We have an elf, Patches, who sneaks up underneath the Santa hat Christmas tree-topper and dangles himself upside down to peer out from underneath the furry white hat trim and ensure that our children are behaving themselves. When everyone is asleep, he'll head back to tell Santa how the kids behaved that day. Later, he'll return to a different hiding spot, keeping the children on the lookout each morning for his new locale.

We also have our Simpich dolls. Every year, with delicate hands, I unwrap them from their original tissue paper wrapping, where they have been safely cuddled for the past 11 months in their original boxes. I make sure to unfurl the snake-like roll of paper from under the Muff-lady’s dress and remove the protective layer from around the Lantern-man's lantern. Then the flute player, mandolin player and the fat man are placed aside their counterparts in proper caroling fashion, their hand-painted faces joyfully singing imaginary Christmas songs all season long.

Simpich dolls, gingerbread houses and a popcorn lamb, the makings of Christmas traditions. - LINDSEY APARICIO.
  • Lindsey Aparicio.
  • Simpich dolls, gingerbread houses and a popcorn lamb, the makings of Christmas traditions.

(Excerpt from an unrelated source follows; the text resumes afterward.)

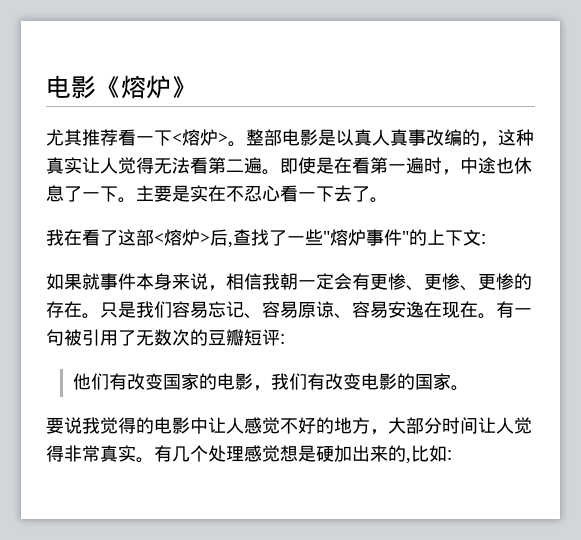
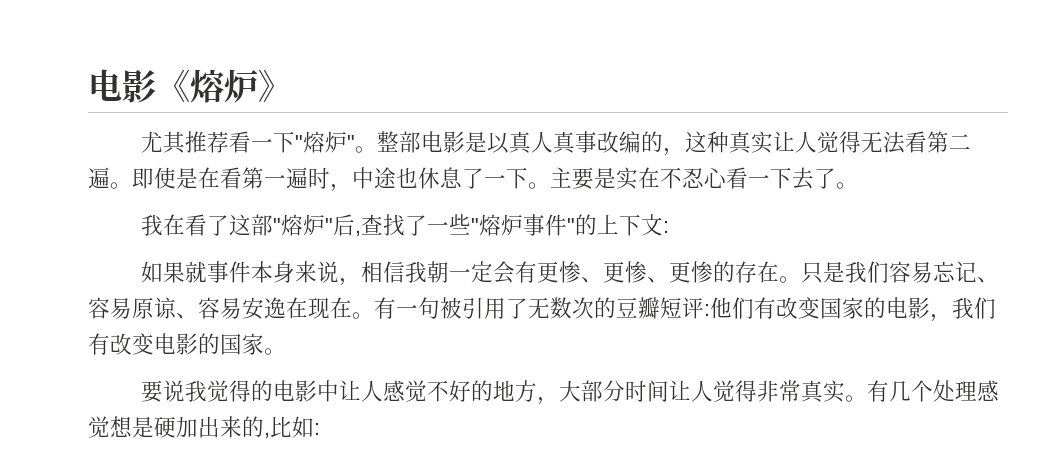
[172,129,228,146] <熔炉> -> [295,131,356,153] "熔炉"
[154,229,210,246] <熔炉> -> [273,214,334,236] "熔炉"
(285, 339) // -> (710, 310) none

When the kids were younger, we added building gingerbread houses into our traditional mix. I actually made the gingerbread for the first year, cut out the house forms and let the decorating begin. I learned my lesson, though, that the building and decorating is more fun for the kids than me toiling over proper gingerbread walls and roofs. The next year I didn’t think twice and substituted graham crackers for the structure.

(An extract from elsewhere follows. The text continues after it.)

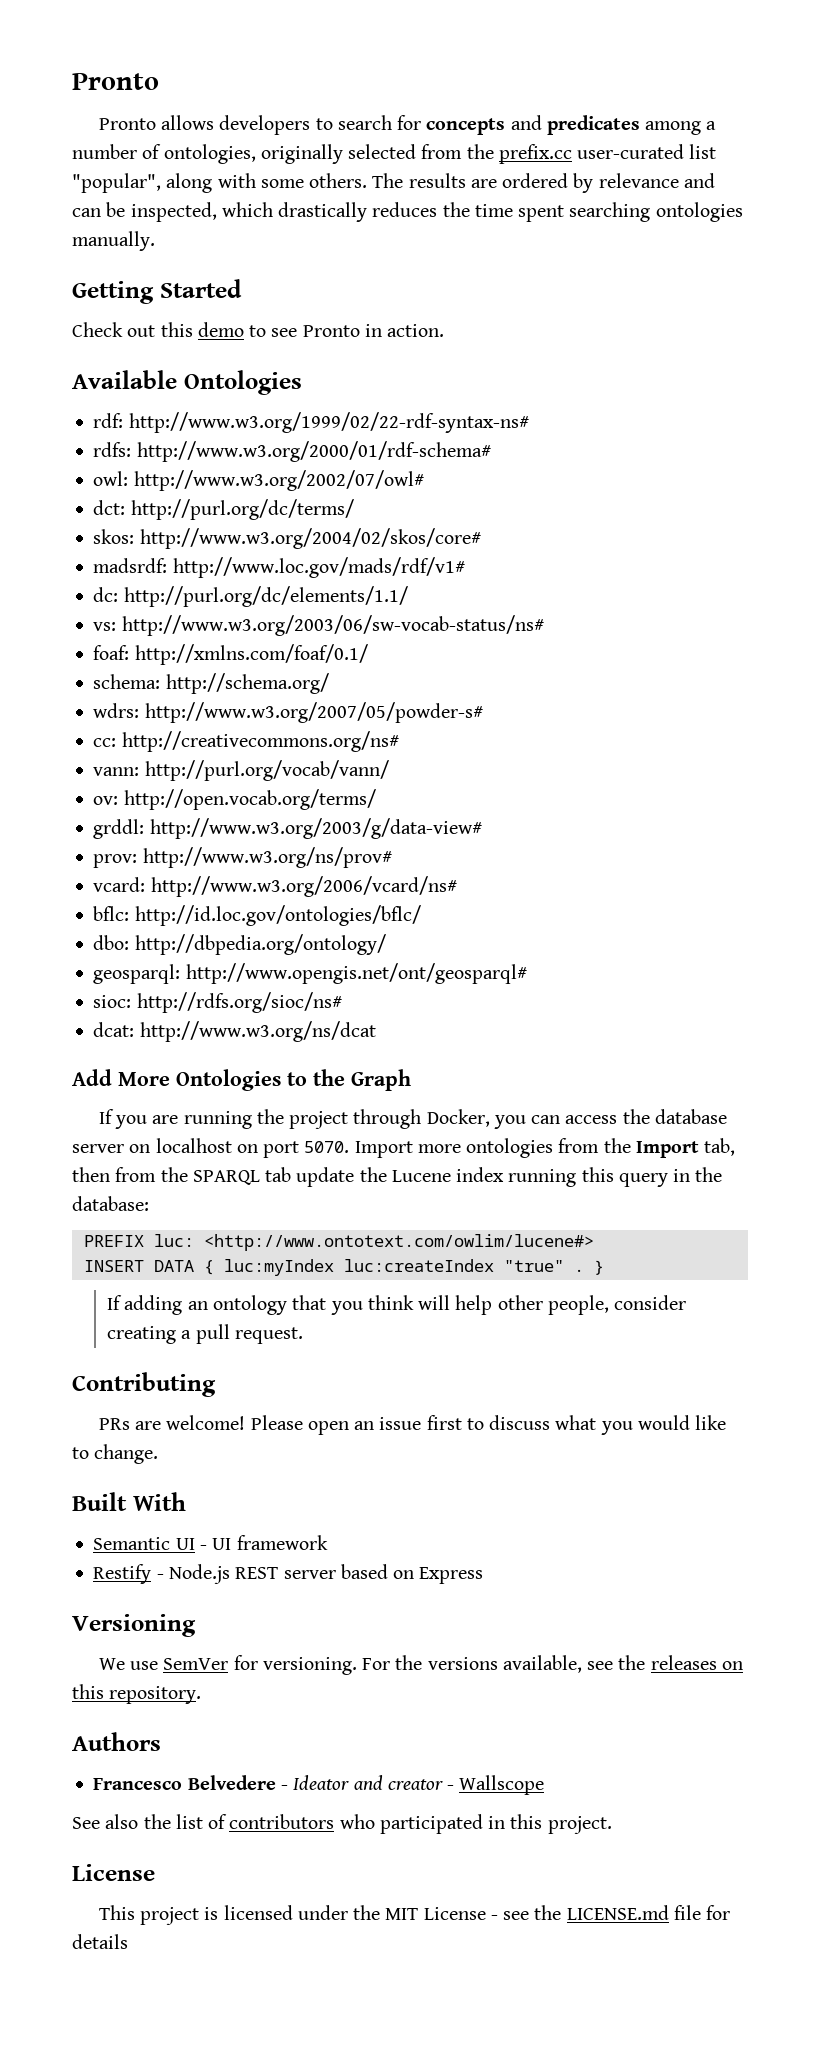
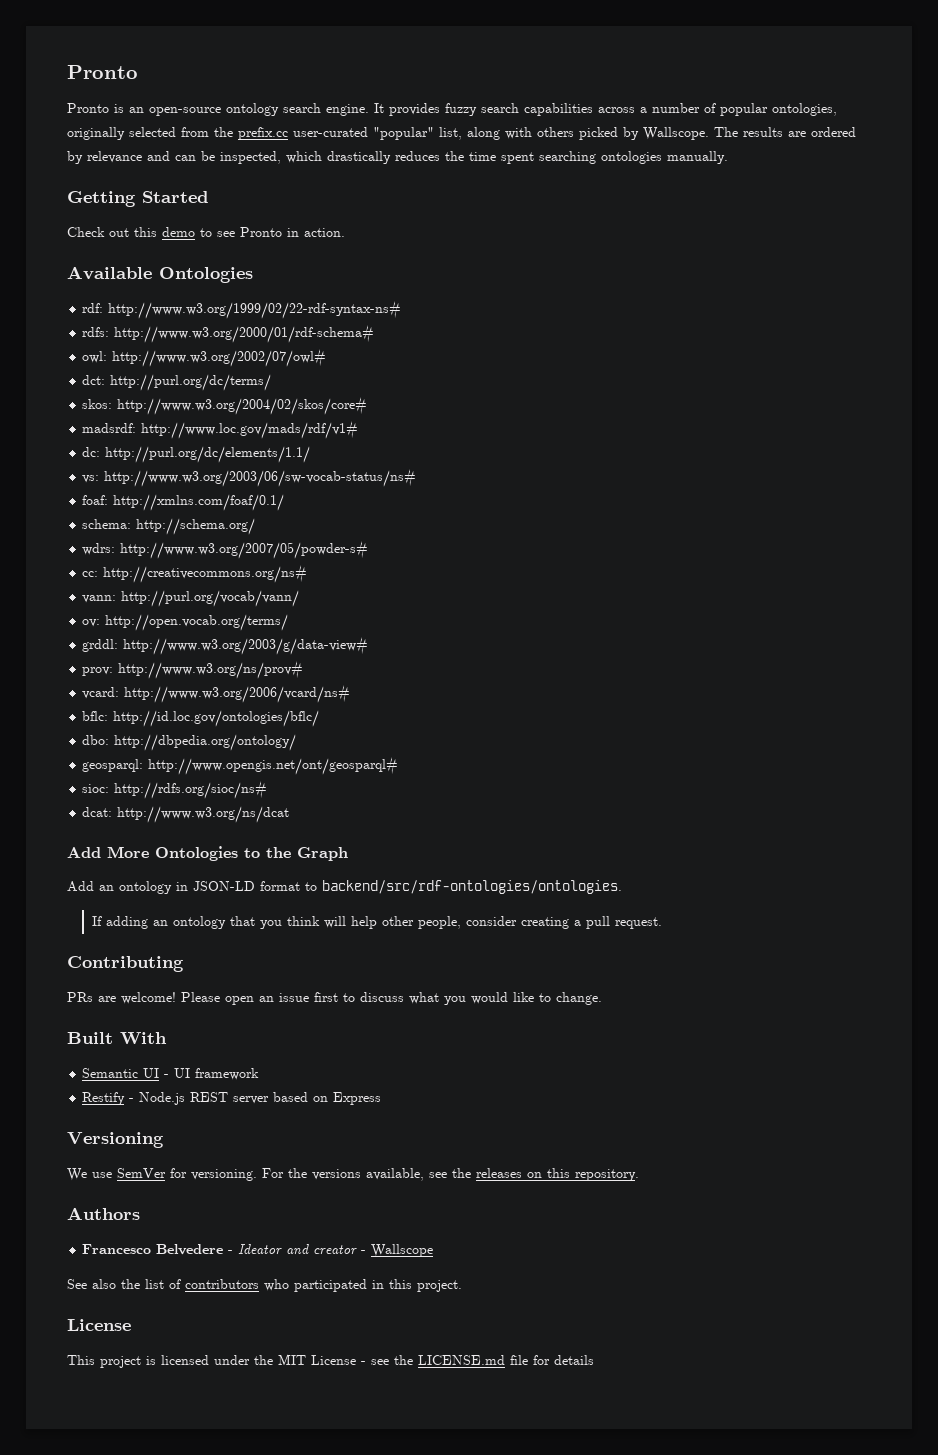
[161,115,702,135] allows developers to search for concepts and predicates among -> [114,103,635,116] is an open-source ontology search engine. It provides fuzzy search capabilities across
(162, 151) none -> [720,103,768,116] popular
[689,144,717,159] [72,173,368,193] list "popular", along with some others. -> [373,127,709,140] "popular" list, along with others picked by Wallscope.
[98,1109,727,1129] [72,1138,736,1158] [72,1167,723,1187] [72,1196,149,1211] [83,1234,594,1251] [83,1259,604,1276] If you are running the project through Docker, you can access the database server on localhost on port 5070. Import more ontologies from the Import tab, then from the SPARQL tab update the Lucene index running this query in the database: // PREFIX luc: <http://www.ontotext.com/owlim/lucene#> // INSERT DATA { luc:myIndex luc:createIndex "true" . } -> [67,880,622,894] Add an ontology in JSON-LD format to backend/src/rdf-ontologies/ontologies.

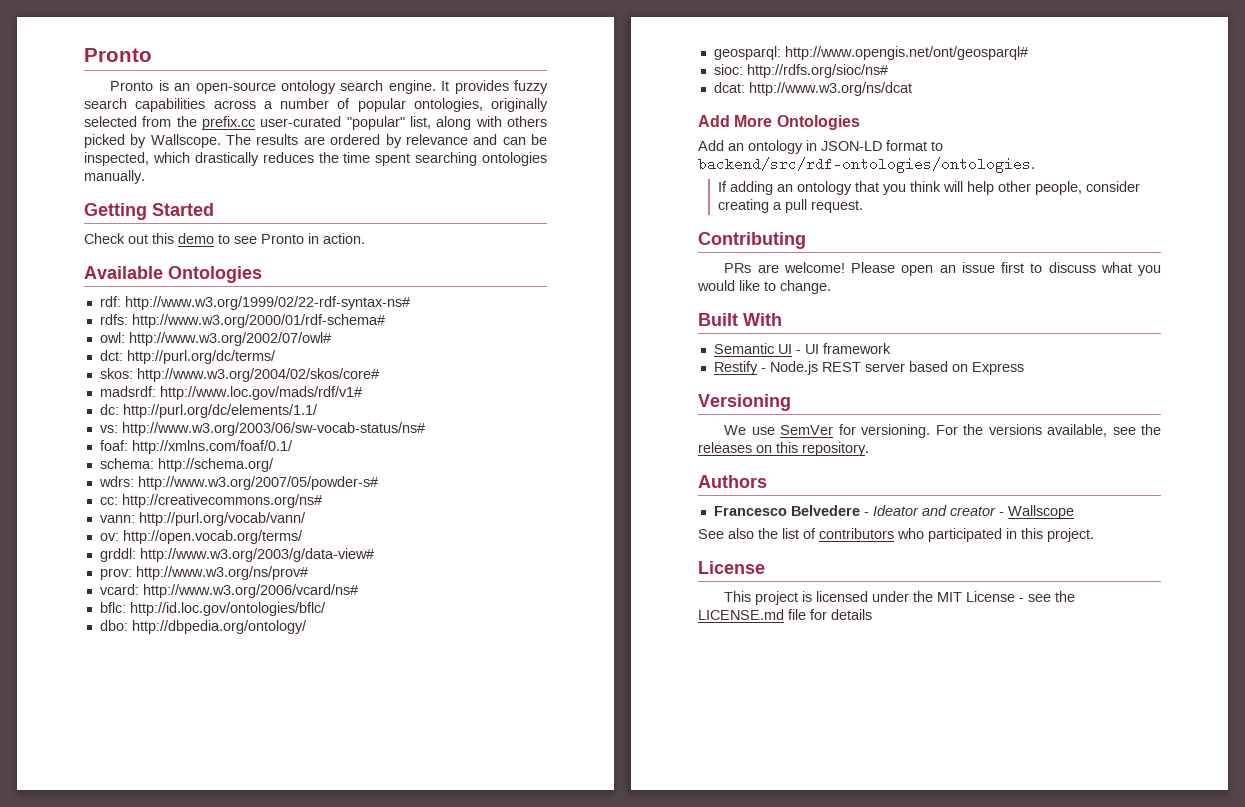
[244,847,348,861] to the Graph -> (860, 122) none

I have boys, who lack much attention to detail — they’re kids who only value the amount of candy that can fit on their houses. Each year's house looks more like a candy bag explosion on a semi-arranged pile of graham crackers.
My quandary every year is what to do with them after Christmas. They tend to live in the china cabinet until long after St. Patrick's Day, when my husband or I finally sneak them to the trashcan. This year however, thanks to learning the tradition of our new friends here in Penrose, we will smash them with a hammer on New Year's Day and eat up the remains as a celebration of the year to come.

And, finally, this year, I was gifted with perhaps the most amazing Christmas tradition I have ever known: A popcorn lamb.

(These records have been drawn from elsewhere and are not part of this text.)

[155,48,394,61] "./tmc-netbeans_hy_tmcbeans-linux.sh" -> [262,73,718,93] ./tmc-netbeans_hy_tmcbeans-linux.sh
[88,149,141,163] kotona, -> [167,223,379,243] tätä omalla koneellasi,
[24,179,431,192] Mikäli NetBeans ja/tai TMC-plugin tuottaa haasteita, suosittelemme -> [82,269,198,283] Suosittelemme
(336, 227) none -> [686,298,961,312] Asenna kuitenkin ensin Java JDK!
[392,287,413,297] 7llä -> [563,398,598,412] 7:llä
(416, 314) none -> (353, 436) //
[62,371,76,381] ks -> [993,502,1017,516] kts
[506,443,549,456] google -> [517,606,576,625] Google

The family who made it for me explained that their great-grandmother raised six children on a ranch and had little money to spare. She had the children make popcorn lambs for their teachers and neighbors. The popcorn was cheap. Mixed with sticky syrup and pressed into the form of a large Christmas Lamb, it’s a gift that takes a lot of thought, time, strength — you have to press REALLY hard to get the popcorn into the mold, according to the child who gave it to me — and love. I am honored to be a recipient of this family's third generation tradition. What a simple, unique, and incredibly amazing gift.

Traditions are one of the things that make this time of year special. They tie us to each other, to our ancestors and to our futures. They bring with them memories from the past, and create stories for the future. So enjoy your family, your friends and your traditions this year. Thank you for reading, I am grateful for you.

Lindsey is a city girl turned urban farm girl. She and her family are the proud stewards of a few milking goats, a lot of working chickens, a growing farm and soon-to-be creamery in southern Colorado. Follow her on Twitter (@goatcheeselady) and FaceBook (The Goat Cheese Lady) or visit her website (thegoatcheeselady.com). E-mail questions, comments, suggestions, etc to Lindsey at: thegoatcheeselady@gmail.com.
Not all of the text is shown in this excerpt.